> **What the exercise asks**: Your task is to return all the entries below exactly, with every picture omitted.

> **Before-and-after page screenshots**:
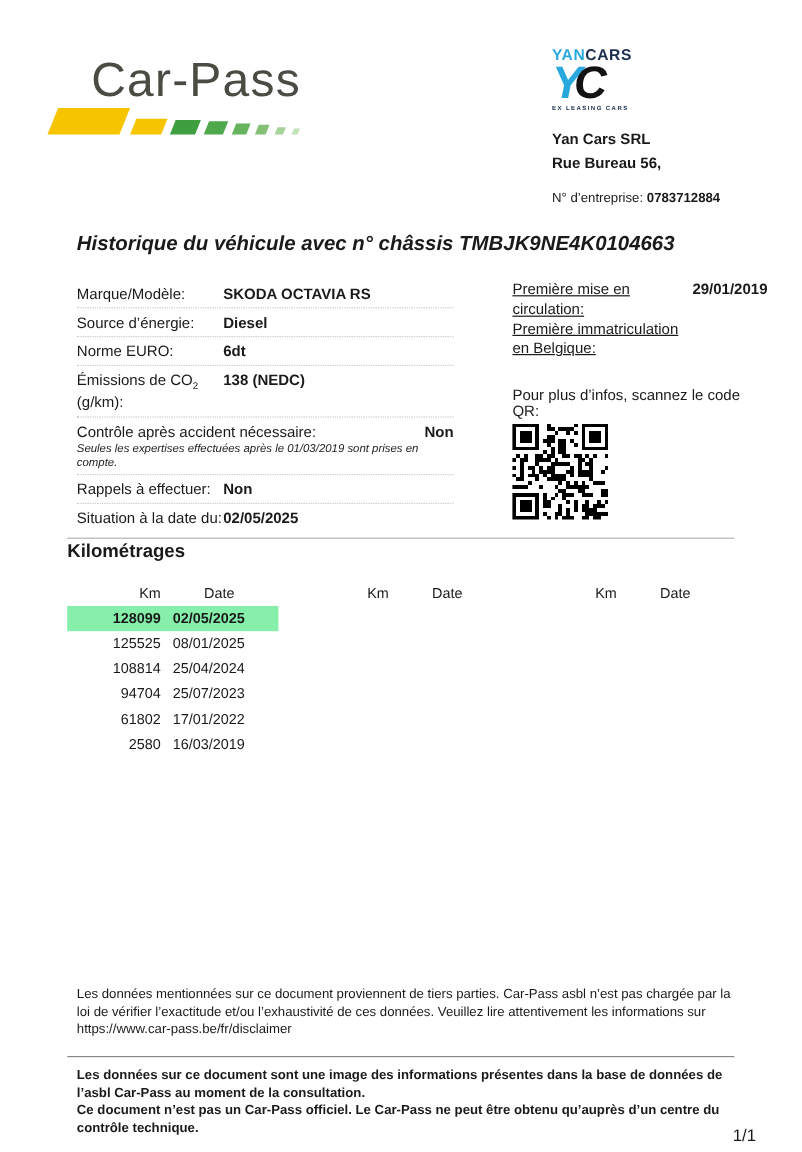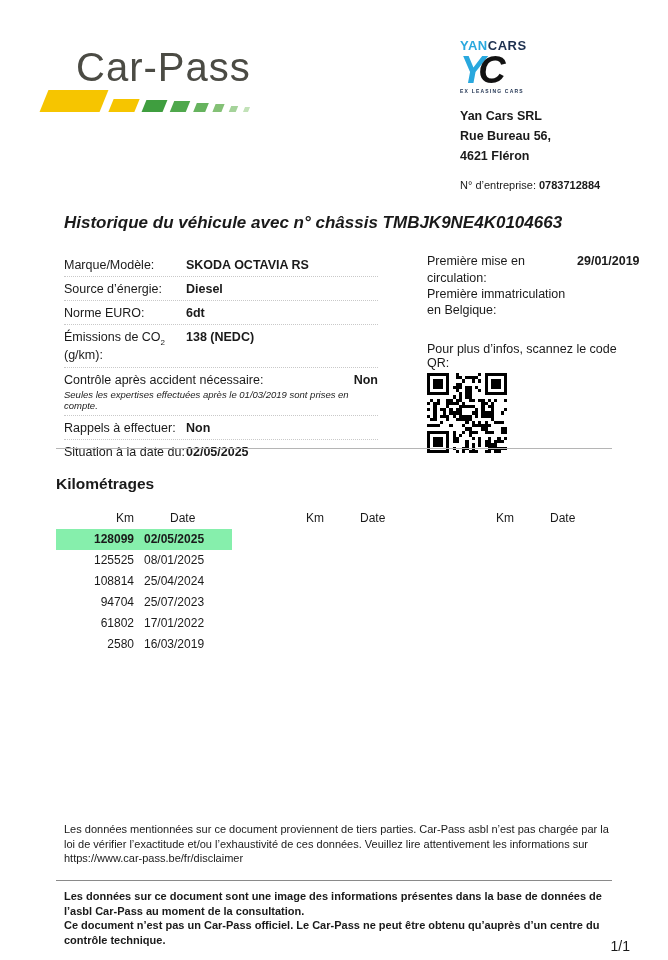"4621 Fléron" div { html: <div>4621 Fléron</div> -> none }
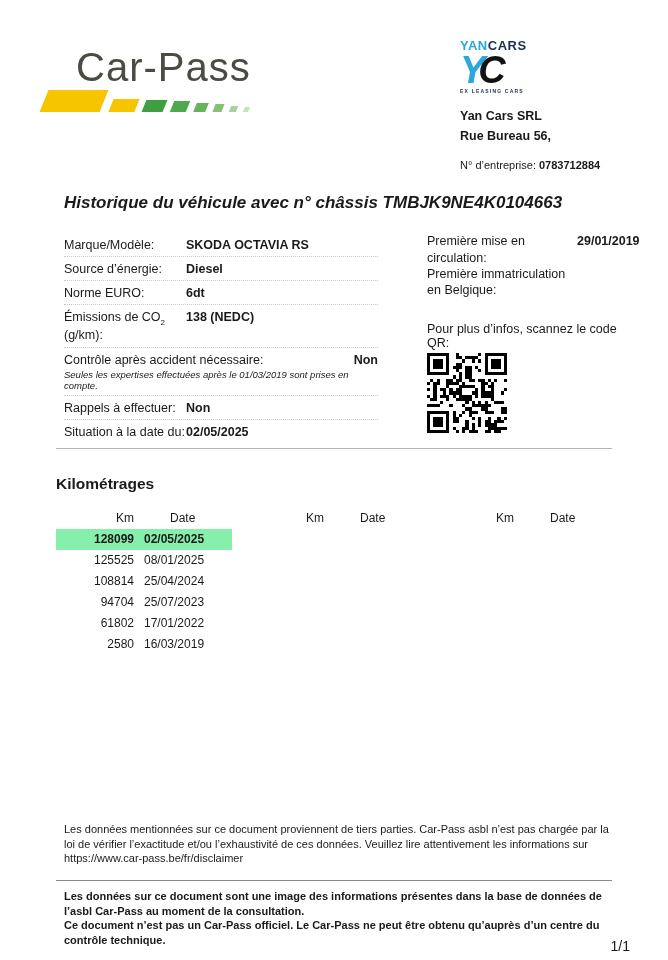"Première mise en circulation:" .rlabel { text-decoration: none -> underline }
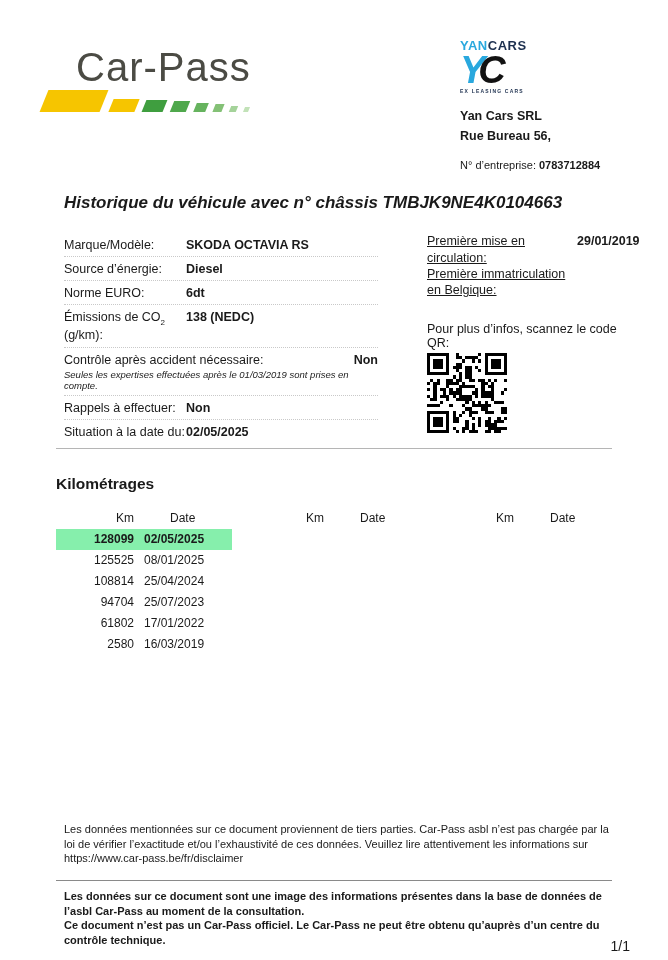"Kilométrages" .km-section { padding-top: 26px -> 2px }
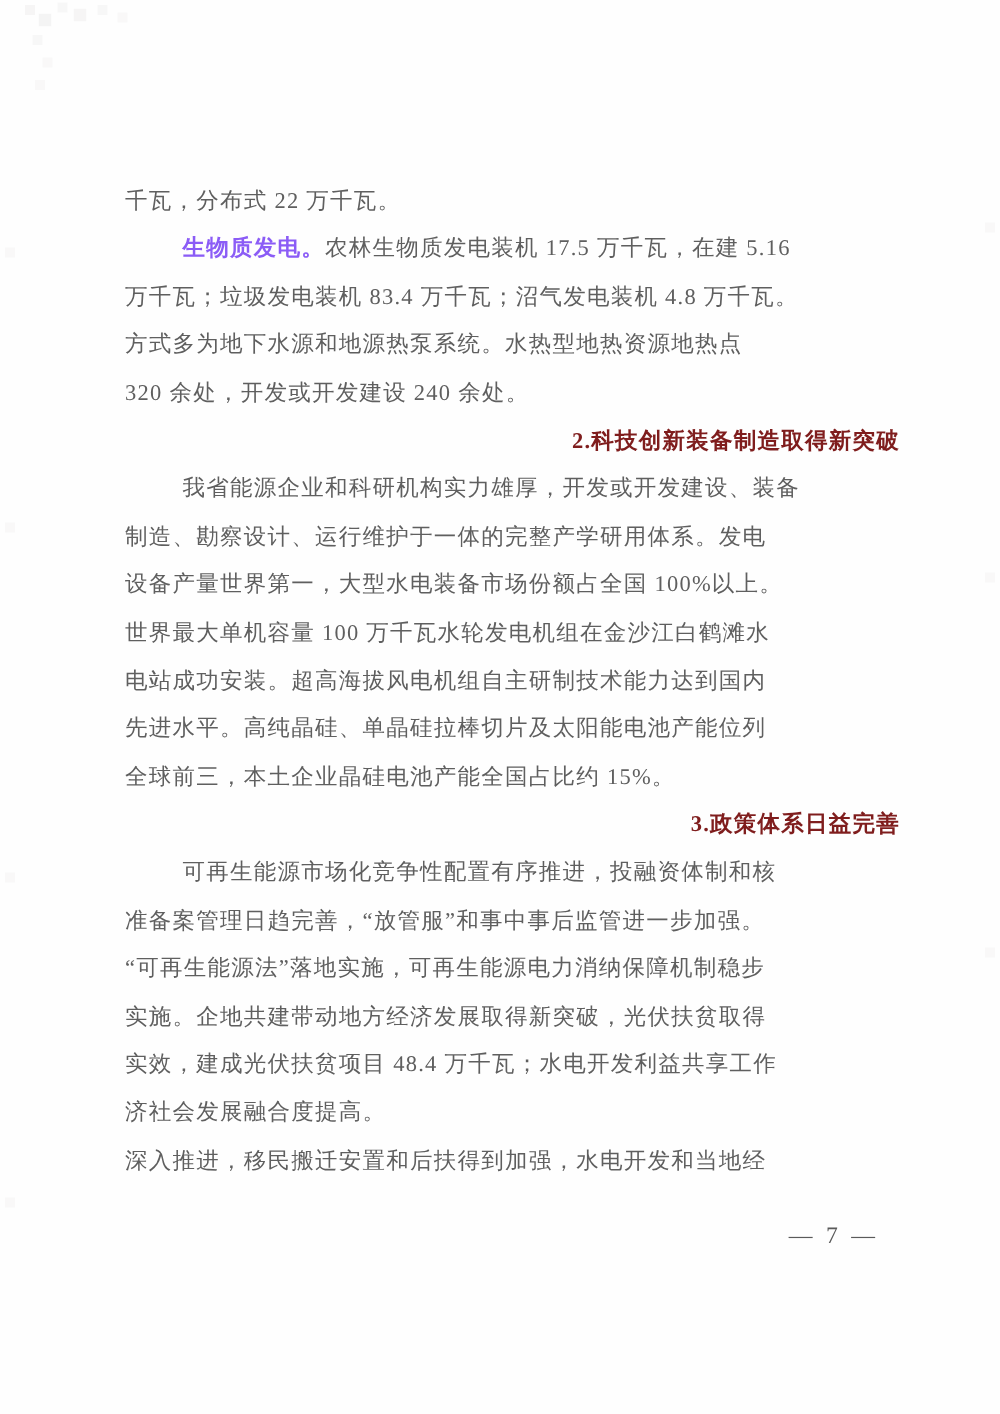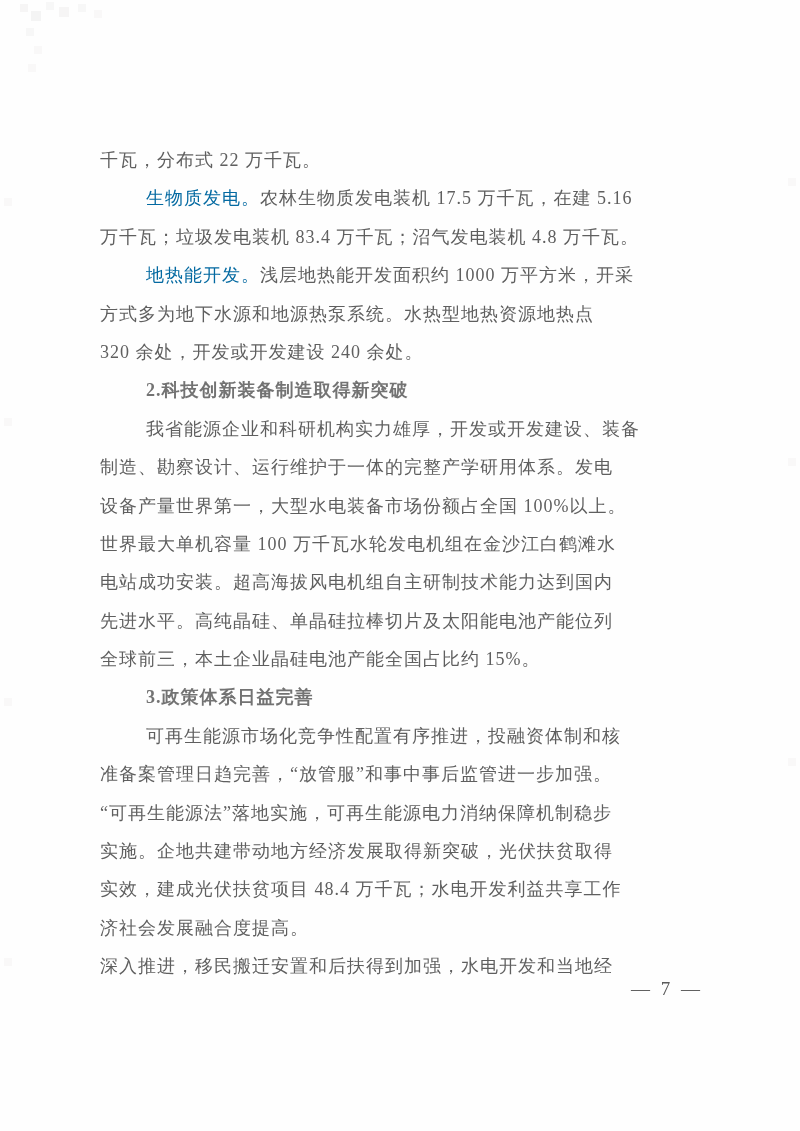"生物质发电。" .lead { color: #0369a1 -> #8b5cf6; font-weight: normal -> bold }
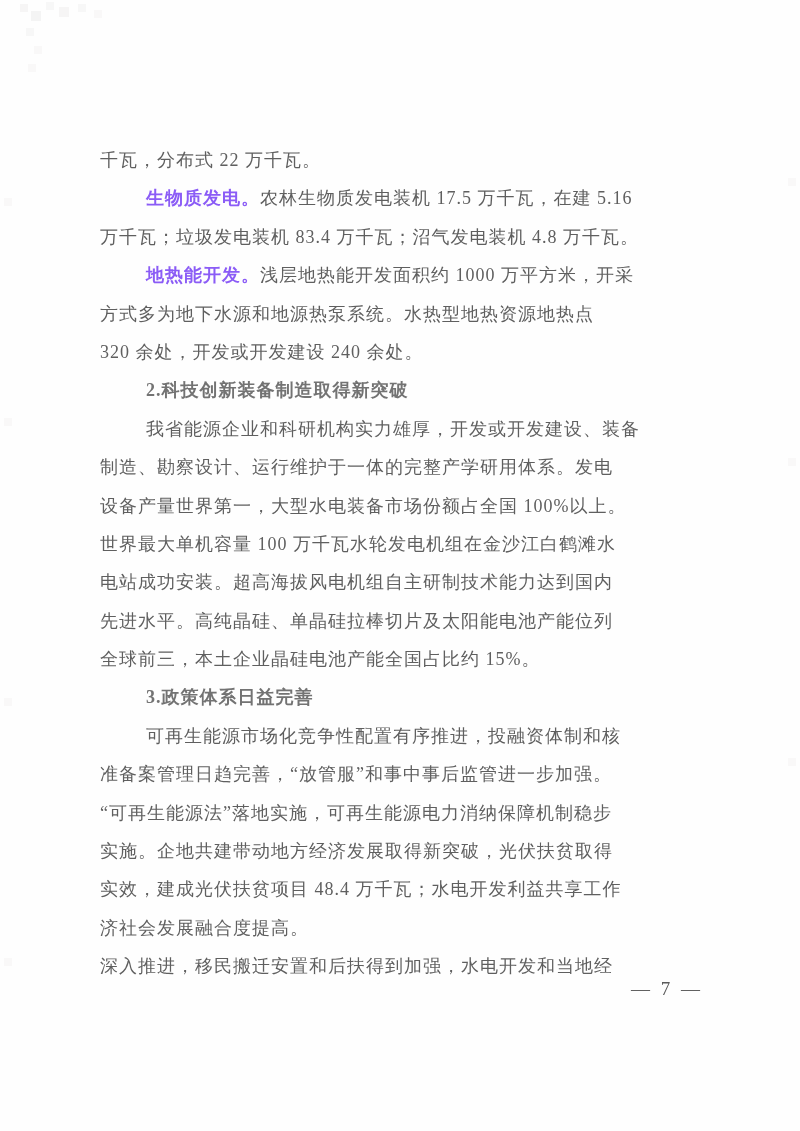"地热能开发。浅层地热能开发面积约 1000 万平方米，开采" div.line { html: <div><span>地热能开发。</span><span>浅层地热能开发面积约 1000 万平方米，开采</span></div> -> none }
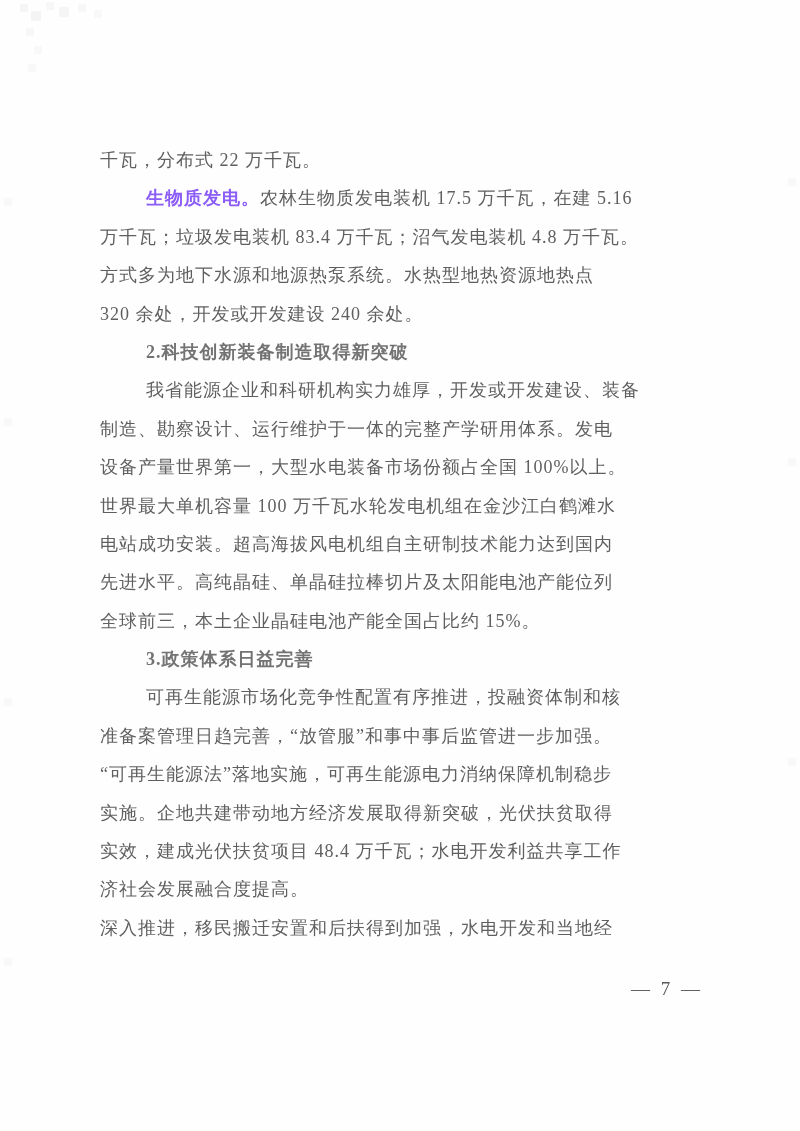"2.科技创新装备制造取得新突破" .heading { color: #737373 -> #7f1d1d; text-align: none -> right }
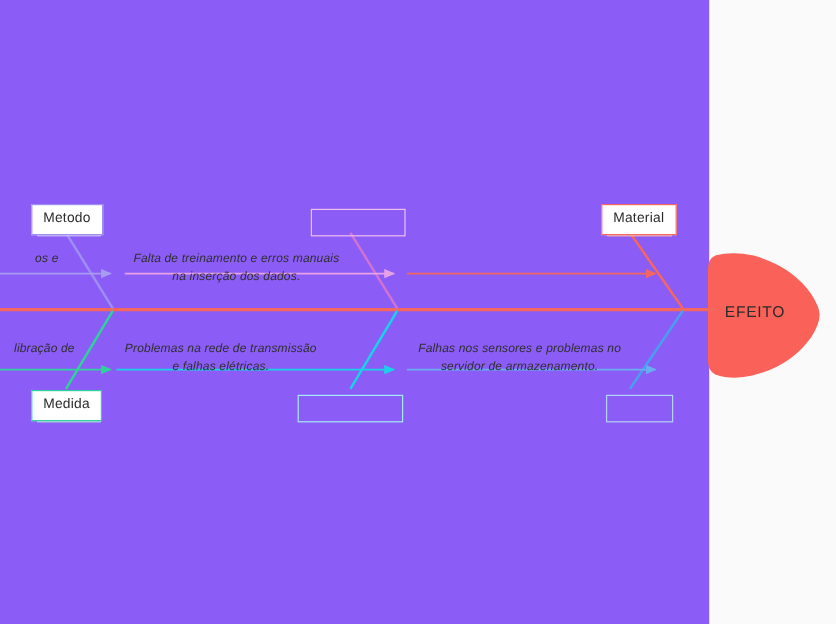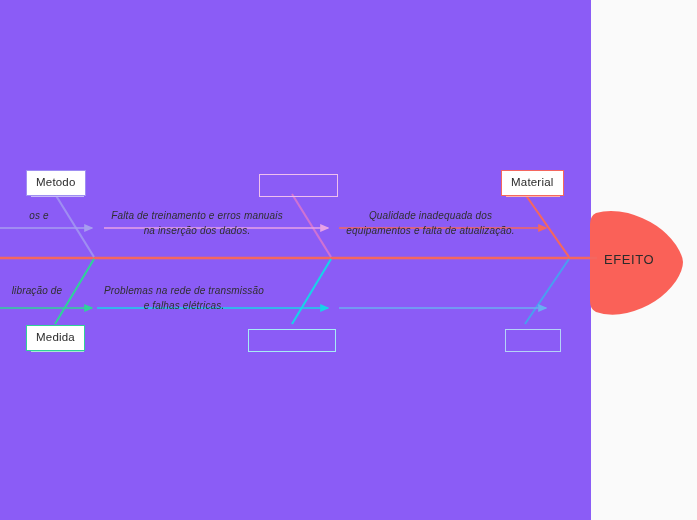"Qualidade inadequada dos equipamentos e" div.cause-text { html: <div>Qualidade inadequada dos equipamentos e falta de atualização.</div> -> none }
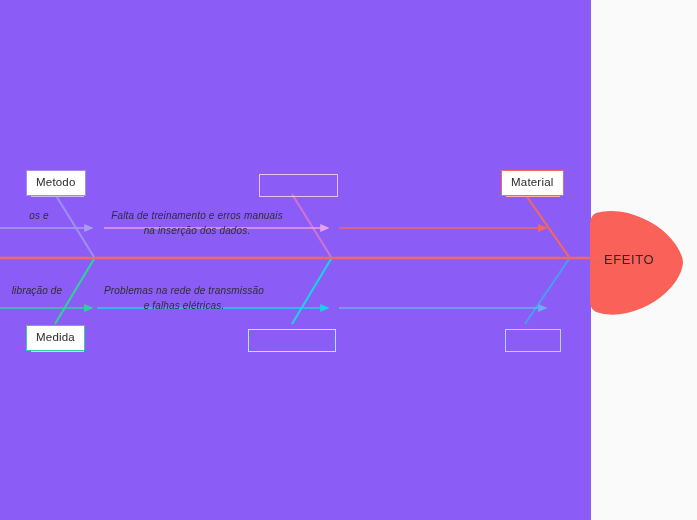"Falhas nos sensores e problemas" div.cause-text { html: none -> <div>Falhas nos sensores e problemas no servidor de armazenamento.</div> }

> **Output**:
"4621 Fléron" div { html: <div>4621 Fléron</div> -> none }
"Première mise en circulation:" .rlabel { text-decoration: none -> underline }
"Kilométrages" .km-section { padding-top: 26px -> 2px }
"生物质发电。" .lead { color: #0369a1 -> #8b5cf6; font-weight: normal -> bold }
"地热能开发。浅层地热能开发面积约 1000 万平方米，开采" div.line { html: <div><span>地热能开发。</span><span>浅层地热能开发面积约 1000 万平方米，开采</span></div> -> none }
"2.科技创新装备制造取得新突破" .heading { color: #737373 -> #7f1d1d; text-align: none -> right }
"Qualidade inadequada dos equipamentos e" div.cause-text { html: <div>Qualidade inadequada dos equipamentos e falta de atualização.</div> -> none }
"Falhas nos sensores e problemas" div.cause-text { html: none -> <div>Falhas nos sensores e problemas no servidor de armazenamento.</div> }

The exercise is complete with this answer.